Exercise data:

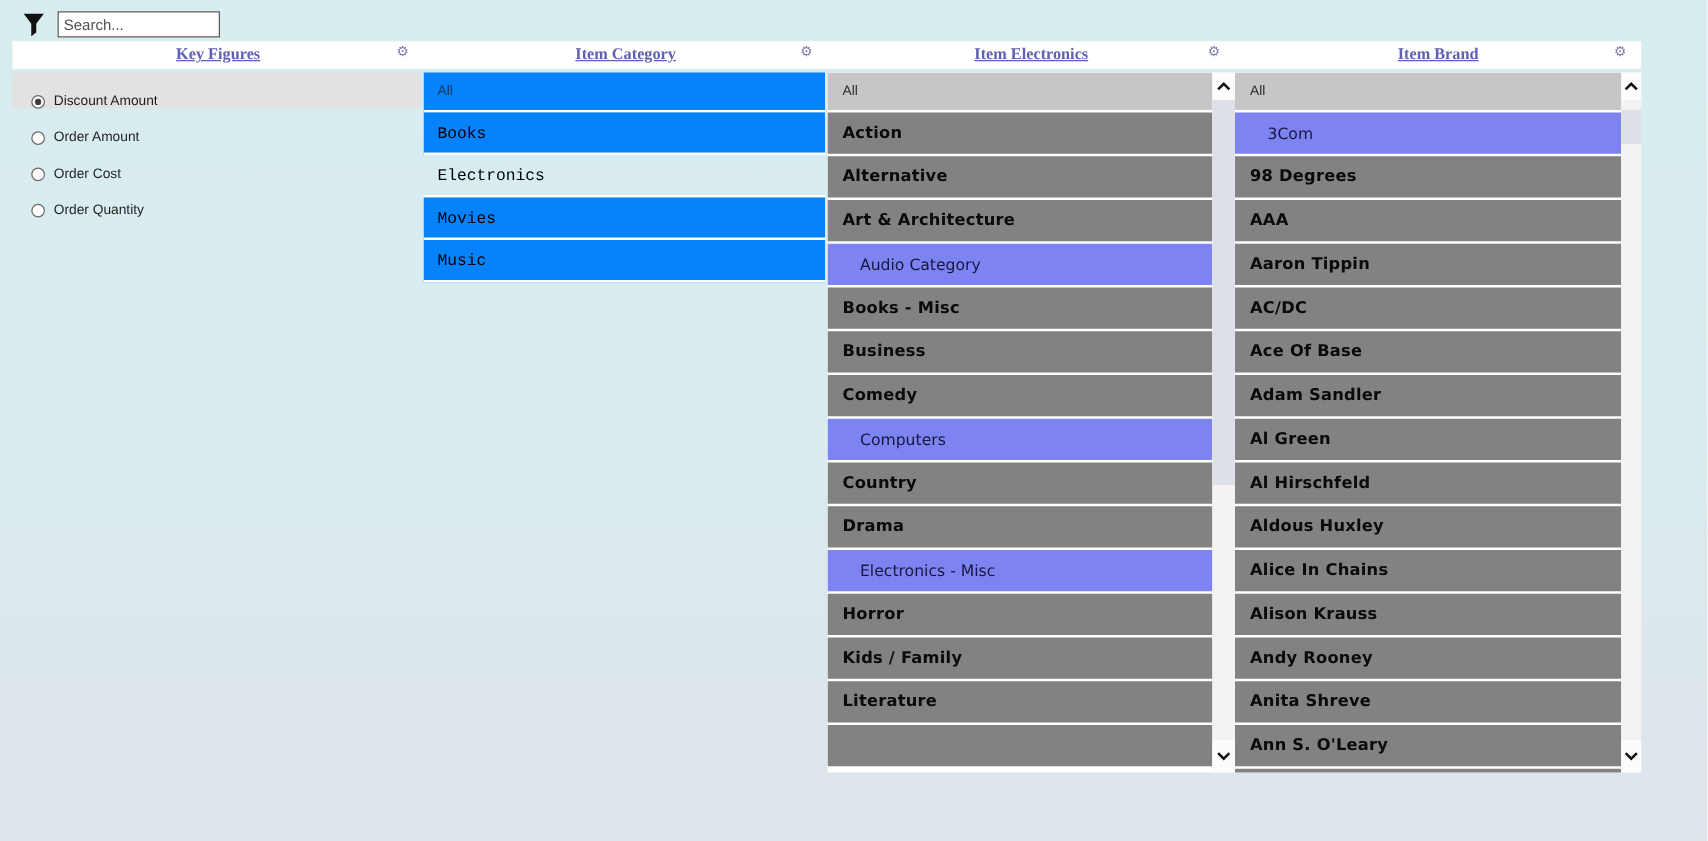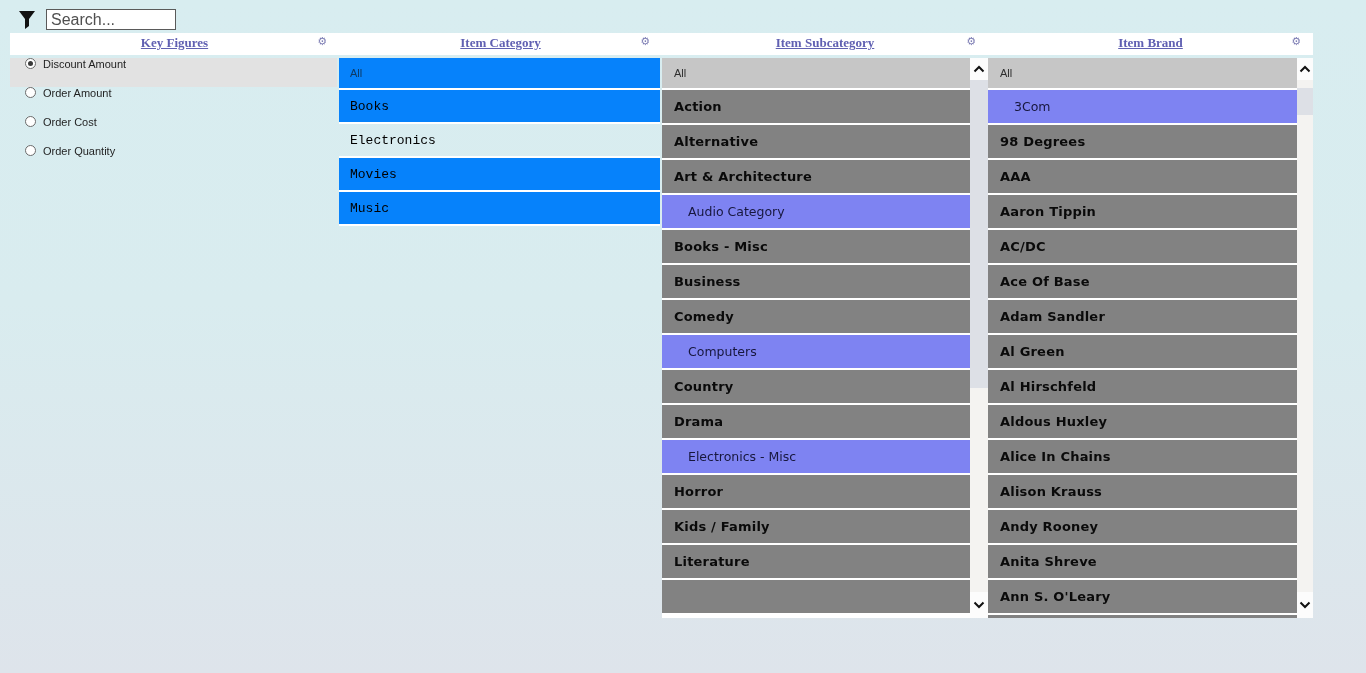--- a/index.html
+++ b/index.html
@@ -14,7 +14,7 @@
   .search{
     position:absolute;left:46px;top:9px;width:130px;height:21px;box-sizing:border-box;
     border:1px solid #5a5a5a;background:#fff;font-family:"Liberation Sans",sans-serif;
-    font-size:16px;padding:0 4px;color:#222;outline:none;
+    font-size:12px;padding:0 4px;color:#222;outline:none;
   }
   .search::placeholder{color:#4f4f4f;}
   

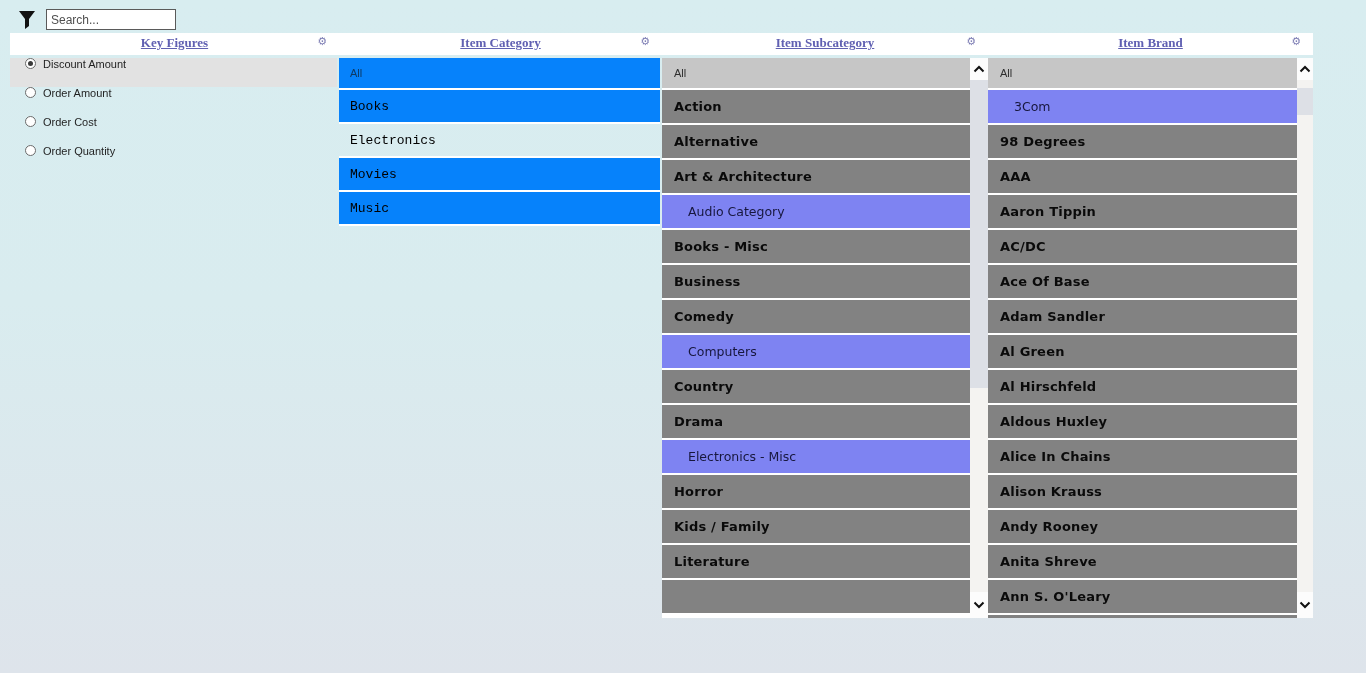--- a/index.html
+++ b/index.html
@@ -94,7 +94,7 @@
     <span class="gear">⚙</span>
   </div>
   <div class="hcell" style="left:652px;width:326px">
-    <span class="htitle">Item Subcategory</span>
+    <span class="htitle">Item Electronics</span>
     <span class="gear">⚙</span>
   </div>
   <div class="hcell" style="left:978px;width:325px">

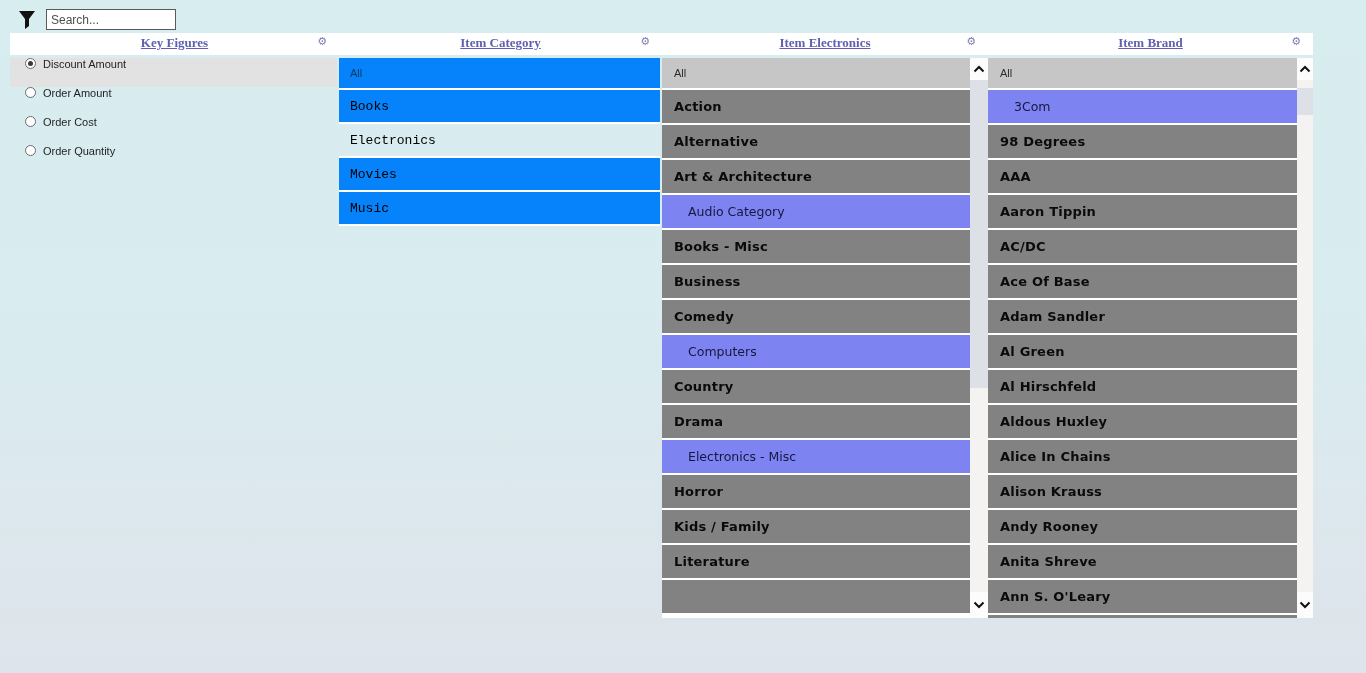--- a/index.html
+++ b/index.html
@@ -32,7 +32,7 @@
   
   .list{position:absolute;}
   .kf{left:10px;top:58px;width:327px;}
-  .kf-row{height:29px;display:flex;align-items:flex-start;padding-left:15px;cursor:pointer;}
+  .kf-row{height:29px;display:flex;align-items:flex-end;padding-left:15px;cursor:pointer;}
   .kf-row.selected{background:#e2e2e2;}
   .radio{
     width:11px;height:11px;box-sizing:border-box;border:1px solid #6b6b6b;border-radius:50%;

What is required:
Your answer must be an exact copy of every entry, with no pictures in it.

Solution for this task:
--- a/index.html
+++ b/index.html
@@ -14,7 +14,7 @@
   .search{
     position:absolute;left:46px;top:9px;width:130px;height:21px;box-sizing:border-box;
     border:1px solid #5a5a5a;background:#fff;font-family:"Liberation Sans",sans-serif;
-    font-size:16px;padding:0 4px;color:#222;outline:none;
+    font-size:12px;padding:0 4px;color:#222;outline:none;
   }
   .search::placeholder{color:#4f4f4f;}
   

--- a/index.html
+++ b/index.html
@@ -94,7 +94,7 @@
     <span class="gear">⚙</span>
   </div>
   <div class="hcell" style="left:652px;width:326px">
-    <span class="htitle">Item Subcategory</span>
+    <span class="htitle">Item Electronics</span>
     <span class="gear">⚙</span>
   </div>
   <div class="hcell" style="left:978px;width:325px">

--- a/index.html
+++ b/index.html
@@ -32,7 +32,7 @@
   
   .list{position:absolute;}
   .kf{left:10px;top:58px;width:327px;}
-  .kf-row{height:29px;display:flex;align-items:flex-start;padding-left:15px;cursor:pointer;}
+  .kf-row{height:29px;display:flex;align-items:flex-end;padding-left:15px;cursor:pointer;}
   .kf-row.selected{background:#e2e2e2;}
   .radio{
     width:11px;height:11px;box-sizing:border-box;border:1px solid #6b6b6b;border-radius:50%;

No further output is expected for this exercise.